If the exercise of the pleasure by the President is made a justiciable issue, the satisfaction of the President as to the necessity for the exercise of his pleasure in the particular manner shall have to be proved as an objective fact to the conviction of the Court. It may be that what may satisfy the President may not satisfy the Court; or, what may be found expedient or necessary by the President may not be held by the Court. It would then be a substitution of the pleasure of the Court in the place of the pleasure of the President.
If therefore the grounds on which the President came to exercise his pleasure were to be demanded by a Court at the instance of the affected party, such Court would virtually be attempting to deprive the President of the confidence which the Constitution, in its supreme wisdom, has reposed in the President. The plea of want of bona fides in the exercise of pleasure by the President cannot therefore be heard by any court functioning under the Constitution.
9. Our Constitution treats the Defence Services as a separate unit distinct from the ordinary organs of the Government to which the Civil Services belong and appertain. It has made elaborate provisions and regulations concerning the Executive, the Legislature and the Judiciary of the country, but has left the Defence Services under curtain. The only references that we find in the Constitution about the Defence Services are in Article 53(2) where the President is constituted the Supreme Command of the Defence Forces, and in Article 310 where the tenure of office of the members of the Defence Services is limited to the pleasure of the President.
Article 259 which provided for an amalgamation of the Forces maintained by the former Native States in India with the Armed Forces of India as such was only a transitory provision and was abrogated by the VIIth Amendment. There is no other provision in the Constitution referring to the defence personnel, much less to the conditions of their service.
So the expression 'except as expressly provided in this Constitution' at the beginning of Article 310, which apparently restricts or limits the scope of the rule of 'tenure of service during the pleasure of the President, has really no significance with regard to the defence personnel. Such exceptions are found in regard to the tenure of certain high Officers of the Civil Service in Articles 124, 148, 218, 316 and 824 and in regard to the imposition of punishment on any member of the Civil Services in Article 311; but there is no provision making any exception to 'the rule of pleasure' in the case of any member of the Defence' Services in the Constitution.

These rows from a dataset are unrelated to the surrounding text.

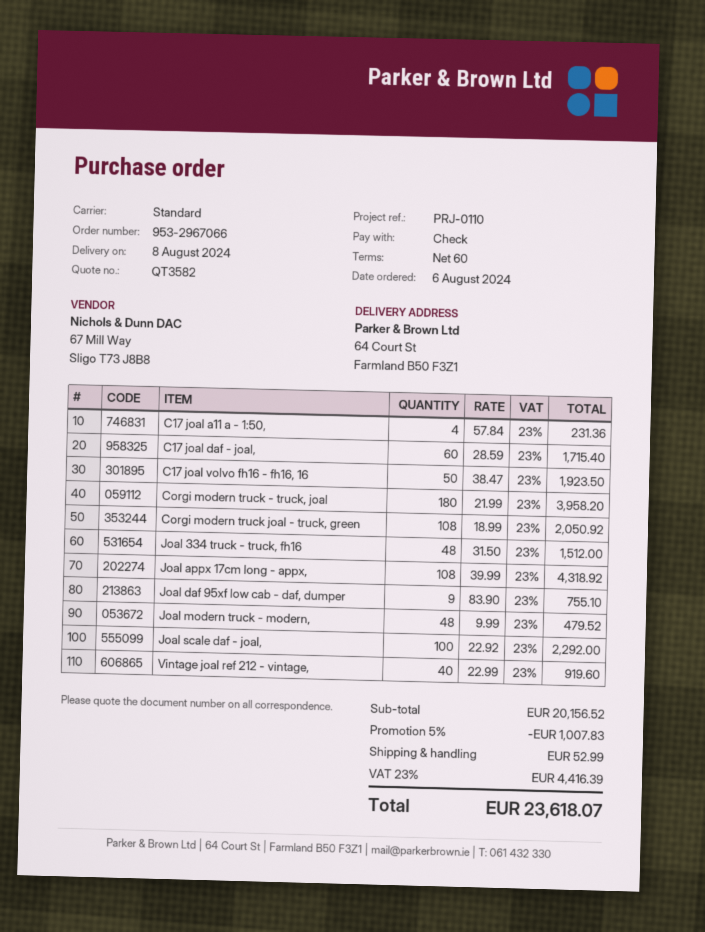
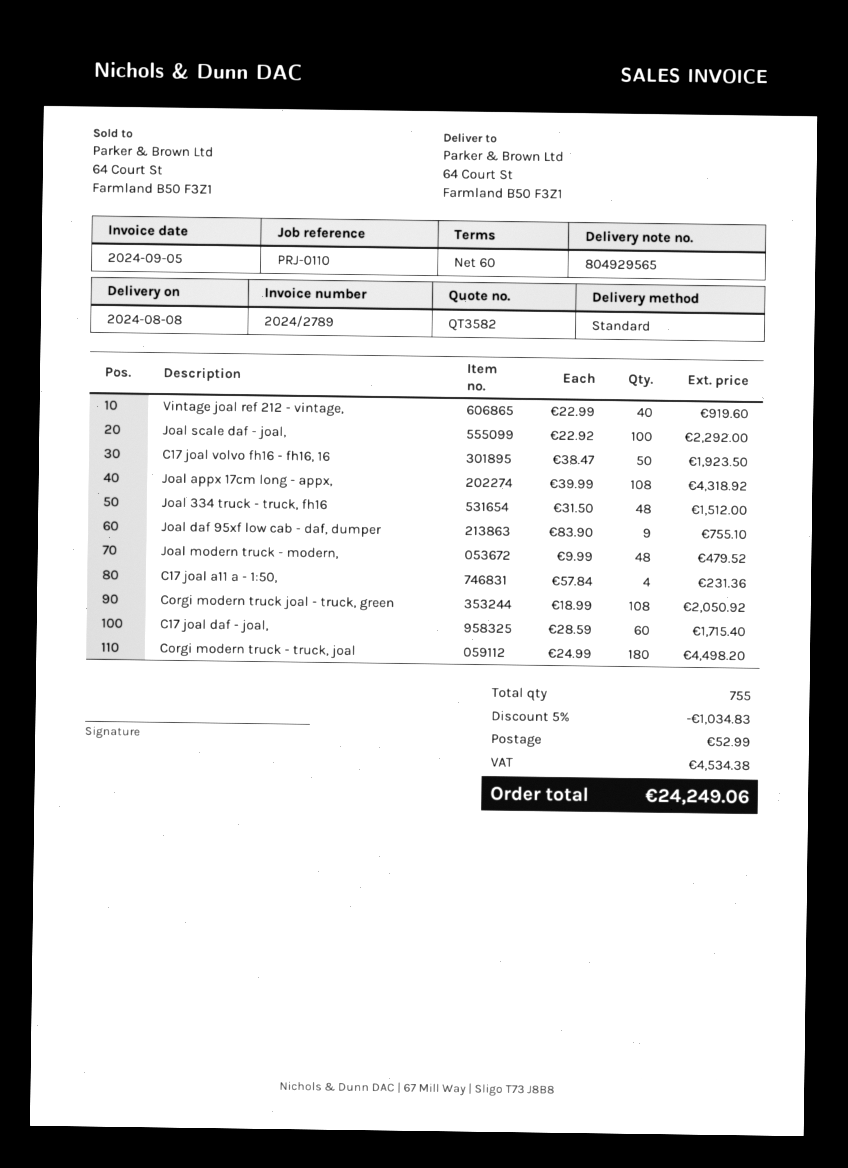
Corgi modern truck - truck, joal: 180 x 21.99 = 3958.20 -> 180 x 24.99 = 4498.20
discount: 5% = 1007.83 -> 5% = 1034.83
tax: 4416.39 -> 4534.38
total: 23618.07 -> 24249.06

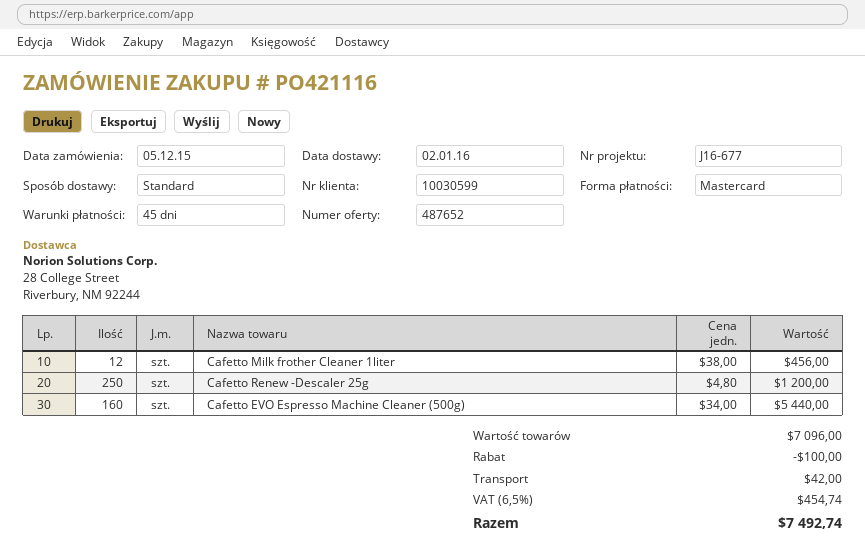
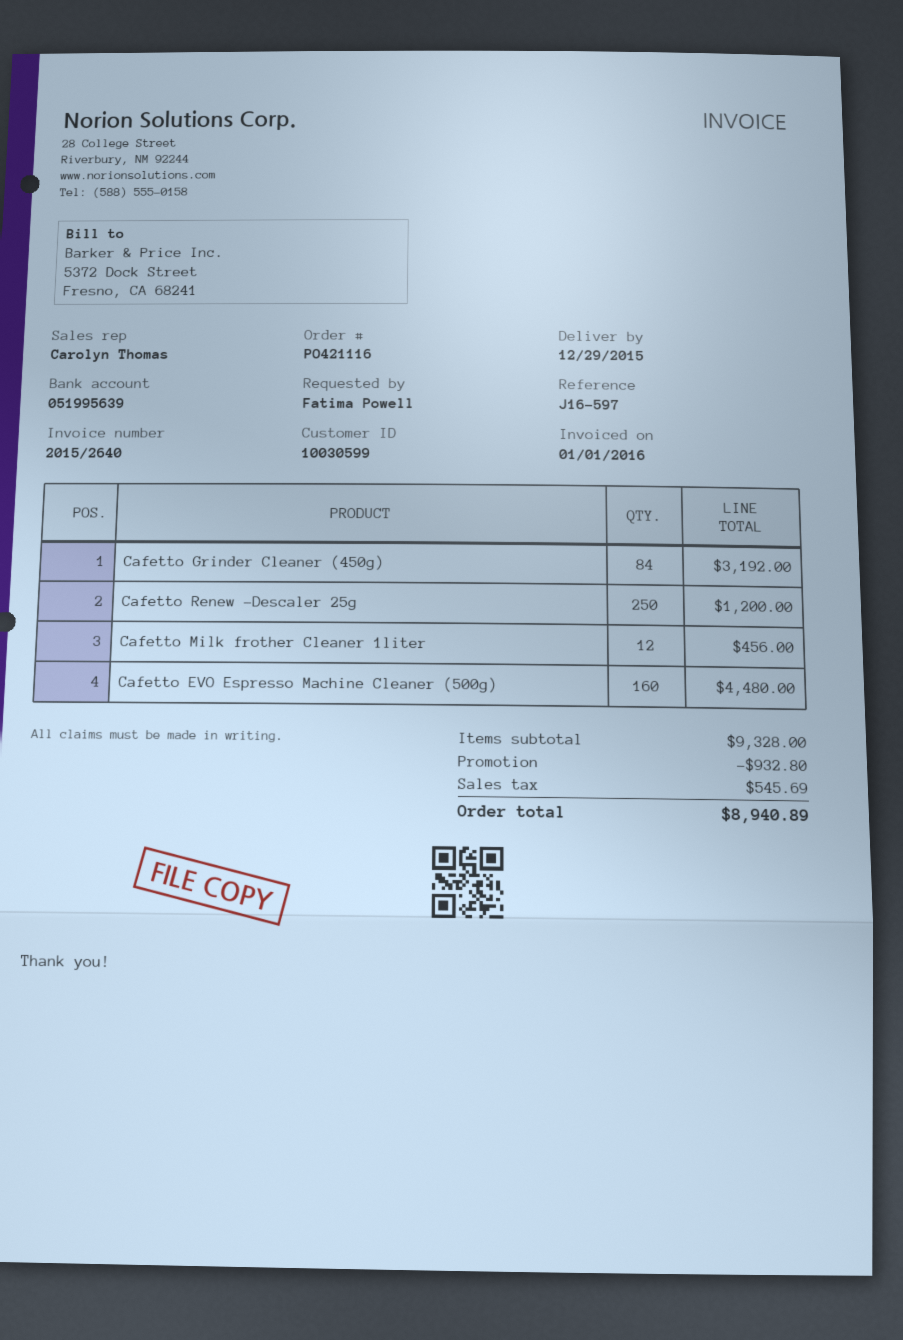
delivery date: 2016-01-02 -> 2015-12-29
reference: J16-677 -> J16-597
Cafetto EVO Espresso Machine Cleaner (500g): 160 for 5440.00 -> 160 for 4480.00
Cafetto Grinder Cleaner (450g): none -> 84 for 3192.00
subtotal: 7096.00 -> 9328.00
discount: 100.00 -> 932.80
shipping: 42.00 -> none
tax: 454.74 -> 545.69
total: 7492.74 -> 8940.89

It cannot be a mere omission; but can only be a matter of policy Calculated to maintain the high degree of discipline expected of the Defence Services. The absence of any restraint on the exercise of pleasure of the President affecting the tenure of service of the members of the Defence Services, as lias been conceded in favour of members of the Civil Services in Article 311, clearly indicates that the exercise of powers by the President in the termination of services of the Army personnel should be absolutely unfettered.
AS has been pointed out by Lord Goddard, C. J., in regard to police personnel in R. v. Metropolitan Police Commissioner; Ex parte, Parker, (1953) 2 All ER 717 and in regard to the Fire Brigade in Ex parte, Fry, (1954)2 All ER 118 interference by Courts in the exercise of powers would hamper the free exercise thereof which is a matter of necessity in public interests. The public interests require that in the case of Military Servants the pleasure of the- president, who is the Supreme Command of the Defence Forces, should not be made the subject-matter of litigations. To make it justiciable is to take the life out of it.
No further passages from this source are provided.